Magnetic and structural properties of dinuclear singly bridged-phenoxido metal(ii) complexes†
Abstract
The reaction of a methanolic solution containing the bi-compartmental phenolic ligand 2,6-bis[bis(2-pyridylmethyl)aminomethyl]-4-chlorophenol (LCl-OH) with MCl2·nH2O in the presence of NH4PF6 or NaClO4 afforded the dinuclear bridged-phenoxido dichlorido-metal(II) complexes [Co2(μ-LClO)(H2O)2Cl2][Co2(μ-LClO)(MeOH)2Cl2](PF6)2 (1), [Ni2(μ-LClO)(MeOH)2Cl2]PF6 (2), [Ni2(μ-LClO)(MeOH)(H2O)Cl2]ClO4·1.25H2O (3), [Cu2(μ-LClO)Cl2]PF6·1/2MeOH (4) and [Zn2(μ-LClO)Cl2]PF6·MeOH (5). The complexes were characterized by elemental microanalyses, conductivity measurements, IR and UV-Vis spectroscopy, mass spectrometry and single crystal X-ray crystallography. Each M(II) center within the dinuclear complex cations is octahedrally coordinated in complexes 1–3, and five-coordinated distorted square pyramidal in 4 and 5. Magnetic susceptibility measurements at variable temperature of the complexes 1–4 revealed weak to moderate antiferromagnetic coupling with |J| values = 8.38, 39.0, 30.2 and 0.79 cm−1, respectively.
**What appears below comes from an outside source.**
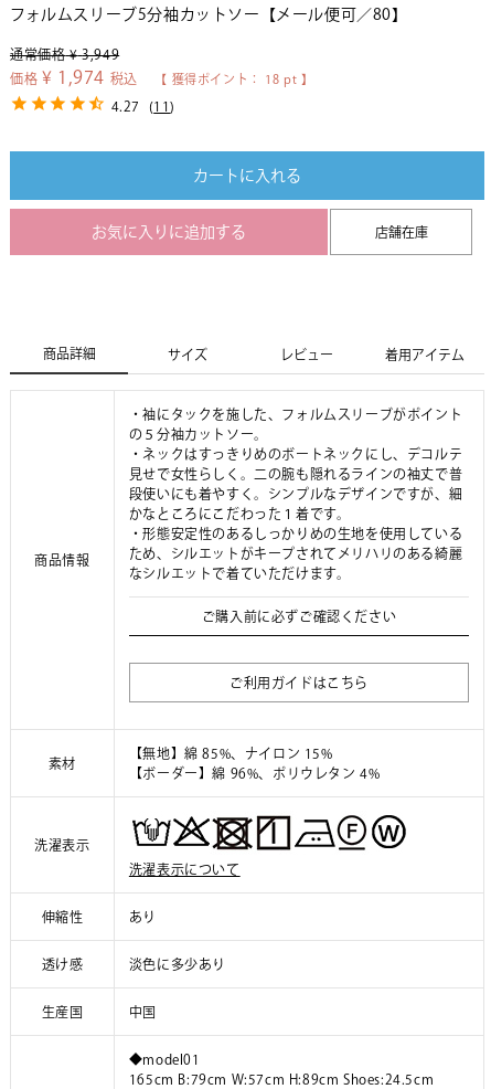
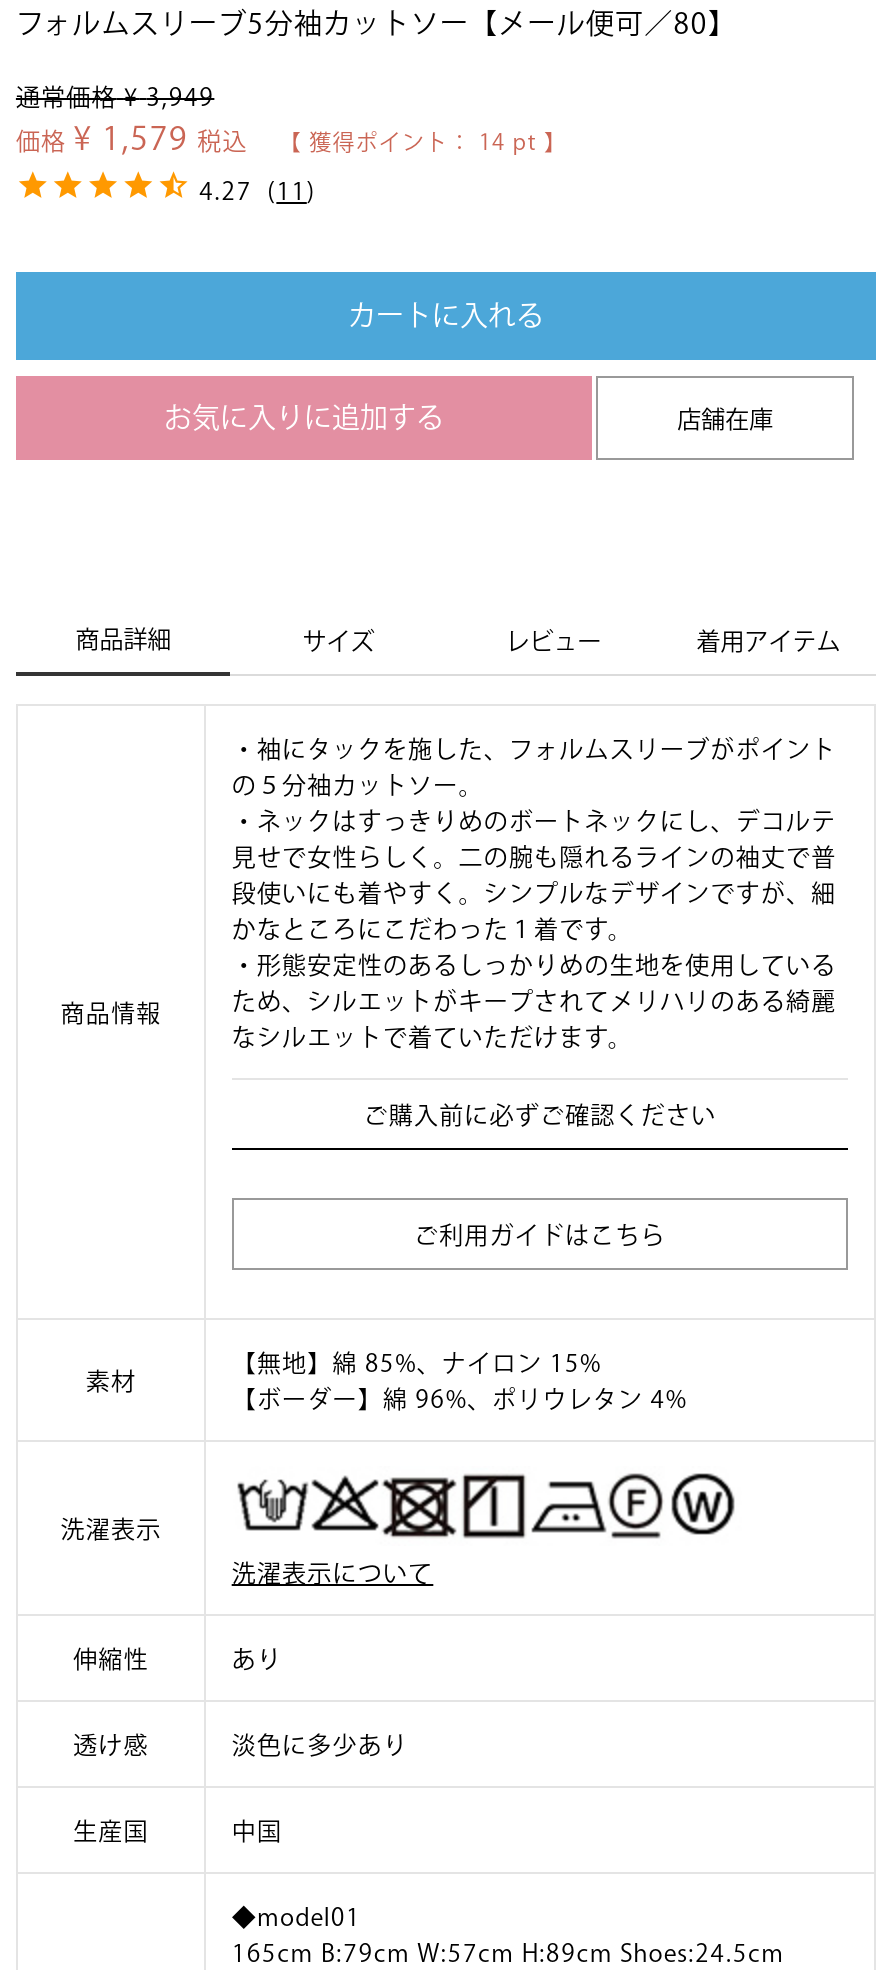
[10,69,138,86] 価格 ¥ 1,974 税込 -> [16,123,248,155] 価格 ¥ 1,579 税込
[155,73,314,85] 【 獲得ポイント： 18 pt 】 -> [279,131,567,153] 【 獲得ポイント： 14 pt 】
The results of DFT calculations correlate well with the experimentally determined antiferromagnetic coupling and show that the magnetic exchange coupling occurs mainly through the phenoxido bridge M–O–M. Implications of geometry around the central metal ion, M⋯M distance, M–O–M bond angle and overlapping of magnetic orbitals on the magnetic exchange coupling are discussed.